→ WHAT NEEDS TO BE DONE
Every line of the entries below that carries the string "solid" should be copied.

Recorded data:
━━━━━━
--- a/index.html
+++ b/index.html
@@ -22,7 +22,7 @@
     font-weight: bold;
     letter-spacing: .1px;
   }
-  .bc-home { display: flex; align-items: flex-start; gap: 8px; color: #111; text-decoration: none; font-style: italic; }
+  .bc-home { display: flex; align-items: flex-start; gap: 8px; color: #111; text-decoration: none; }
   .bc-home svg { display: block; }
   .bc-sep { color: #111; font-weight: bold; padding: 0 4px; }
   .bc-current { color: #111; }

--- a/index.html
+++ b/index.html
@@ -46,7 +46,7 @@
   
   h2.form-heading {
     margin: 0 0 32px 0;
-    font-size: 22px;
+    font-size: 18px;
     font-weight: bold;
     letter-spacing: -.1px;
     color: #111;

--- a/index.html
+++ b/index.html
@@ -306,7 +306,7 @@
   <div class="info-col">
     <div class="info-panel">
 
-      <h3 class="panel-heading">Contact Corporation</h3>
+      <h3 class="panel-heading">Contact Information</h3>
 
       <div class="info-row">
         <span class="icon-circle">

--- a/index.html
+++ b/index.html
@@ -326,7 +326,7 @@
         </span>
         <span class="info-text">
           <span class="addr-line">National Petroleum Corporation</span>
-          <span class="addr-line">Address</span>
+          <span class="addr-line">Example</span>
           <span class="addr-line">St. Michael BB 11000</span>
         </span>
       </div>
━━━━━━
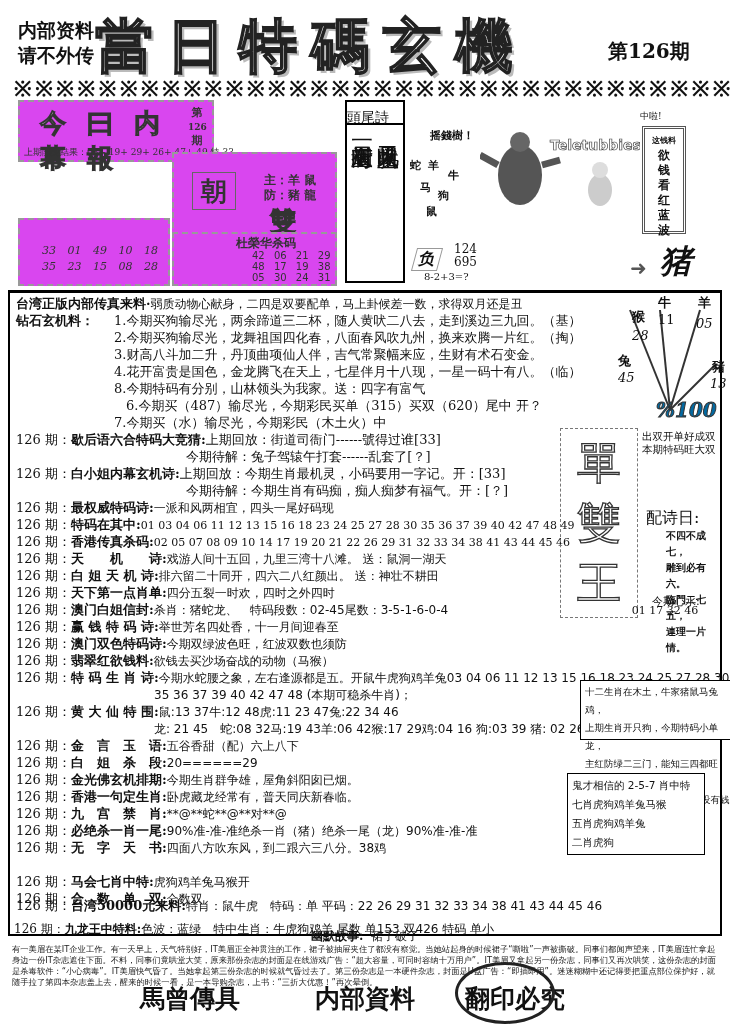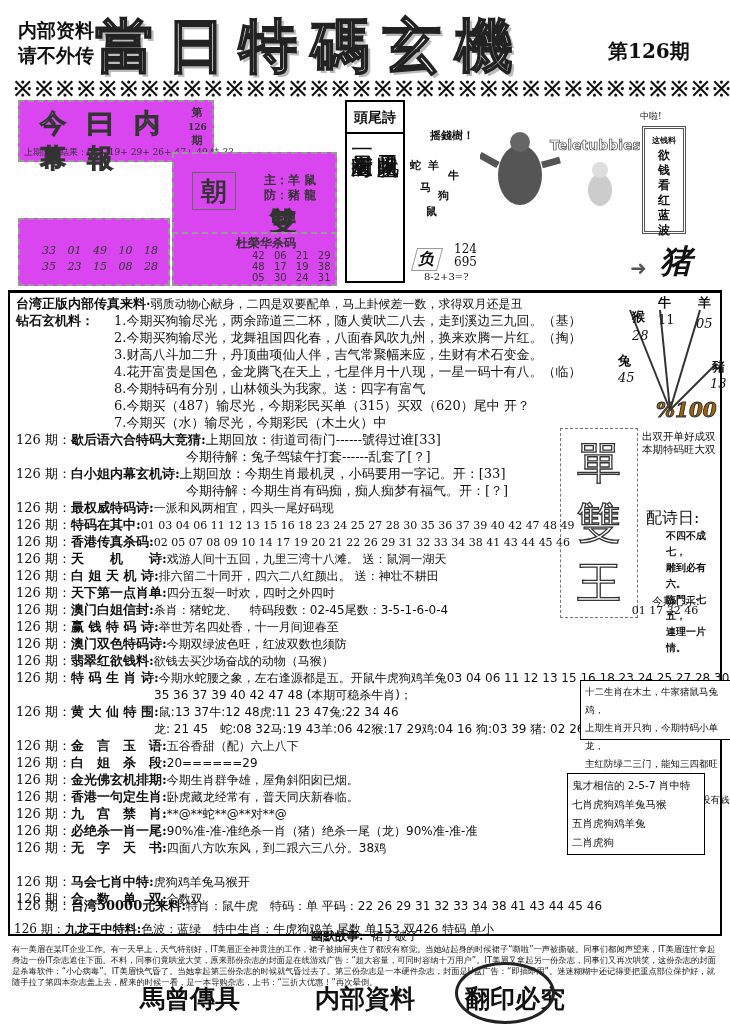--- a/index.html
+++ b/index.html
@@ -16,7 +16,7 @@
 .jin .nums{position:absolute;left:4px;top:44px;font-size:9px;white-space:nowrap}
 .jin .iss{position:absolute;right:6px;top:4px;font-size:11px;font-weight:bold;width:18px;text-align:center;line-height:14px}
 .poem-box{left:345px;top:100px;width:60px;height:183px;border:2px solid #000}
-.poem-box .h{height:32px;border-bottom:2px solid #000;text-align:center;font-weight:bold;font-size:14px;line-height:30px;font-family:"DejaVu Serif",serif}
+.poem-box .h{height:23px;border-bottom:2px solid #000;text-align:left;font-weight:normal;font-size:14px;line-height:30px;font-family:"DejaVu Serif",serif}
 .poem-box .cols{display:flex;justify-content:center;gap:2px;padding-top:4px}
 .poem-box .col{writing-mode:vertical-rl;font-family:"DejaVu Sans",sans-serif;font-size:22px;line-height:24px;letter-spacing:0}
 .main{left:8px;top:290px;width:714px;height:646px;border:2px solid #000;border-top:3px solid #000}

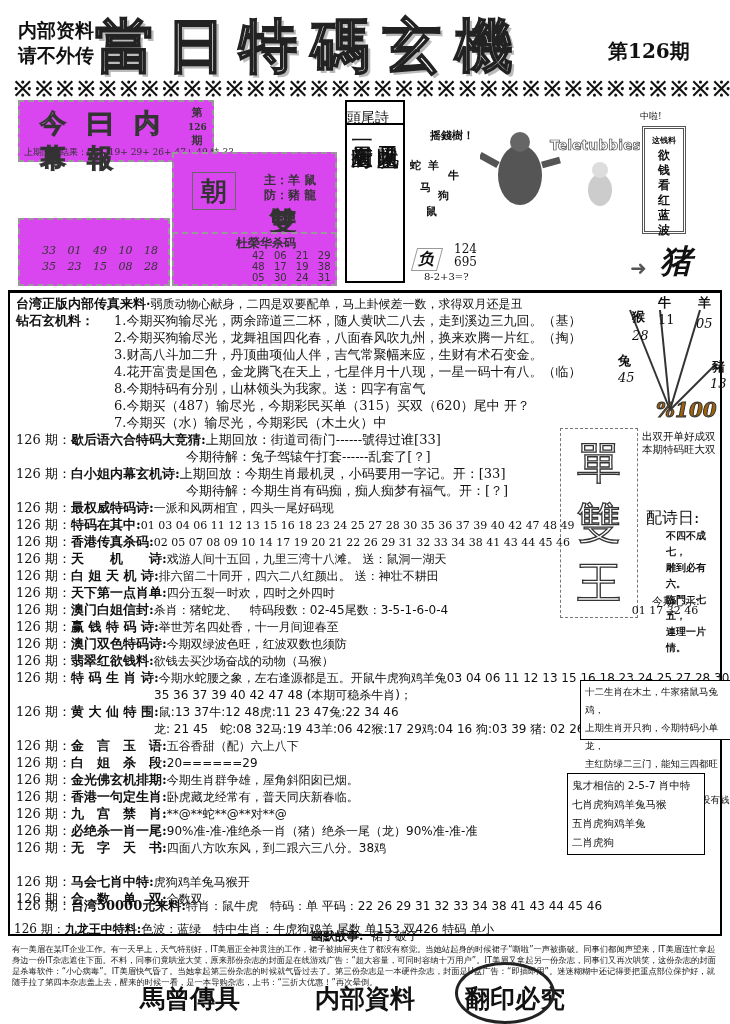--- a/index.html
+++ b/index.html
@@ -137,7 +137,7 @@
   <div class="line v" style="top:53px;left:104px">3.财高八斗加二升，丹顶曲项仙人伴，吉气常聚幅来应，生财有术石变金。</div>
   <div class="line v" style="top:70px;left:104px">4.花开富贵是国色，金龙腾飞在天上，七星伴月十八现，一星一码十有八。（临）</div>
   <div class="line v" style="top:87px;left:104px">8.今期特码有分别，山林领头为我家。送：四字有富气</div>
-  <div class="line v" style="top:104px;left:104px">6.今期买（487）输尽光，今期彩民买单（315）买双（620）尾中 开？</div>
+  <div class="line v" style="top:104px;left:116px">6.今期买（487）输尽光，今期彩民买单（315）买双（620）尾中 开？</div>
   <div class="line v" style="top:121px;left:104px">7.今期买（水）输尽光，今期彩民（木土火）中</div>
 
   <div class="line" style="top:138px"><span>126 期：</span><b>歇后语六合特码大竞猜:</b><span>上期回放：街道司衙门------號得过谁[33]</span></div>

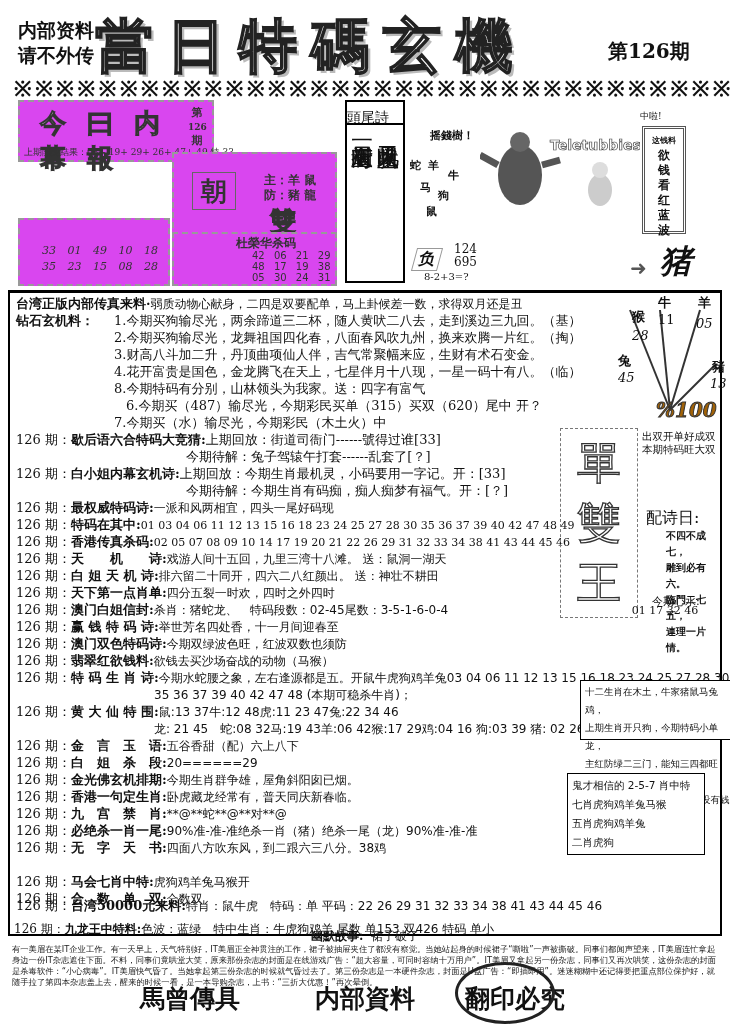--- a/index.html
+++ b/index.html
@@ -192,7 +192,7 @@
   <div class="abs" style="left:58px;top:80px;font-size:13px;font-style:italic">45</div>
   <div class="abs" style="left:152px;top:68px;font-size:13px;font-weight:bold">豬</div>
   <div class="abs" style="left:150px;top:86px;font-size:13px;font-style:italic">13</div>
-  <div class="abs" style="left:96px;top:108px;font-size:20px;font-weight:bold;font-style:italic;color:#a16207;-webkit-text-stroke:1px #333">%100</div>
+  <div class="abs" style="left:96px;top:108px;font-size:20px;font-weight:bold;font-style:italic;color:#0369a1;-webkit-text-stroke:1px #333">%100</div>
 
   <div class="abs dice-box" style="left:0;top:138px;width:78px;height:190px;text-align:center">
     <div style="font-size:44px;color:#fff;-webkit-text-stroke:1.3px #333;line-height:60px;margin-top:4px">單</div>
━━━━━━
→ RESPONSE BELOW
 .poem-box{left:345px;top:100px;width:60px;height:183px;border:2px solid #000}
-.poem-box .h{height:32px;border-bottom:2px solid #000;text-align:center;font-weight:bold;font-size:14px;line-height:30px;font-family:"DejaVu Serif",serif}
+.poem-box .h{height:23px;border-bottom:2px solid #000;text-align:left;font-weight:normal;font-size:14px;line-height:30px;font-family:"DejaVu Serif",serif}
 .main{left:8px;top:290px;width:714px;height:646px;border:2px solid #000;border-top:3px solid #000}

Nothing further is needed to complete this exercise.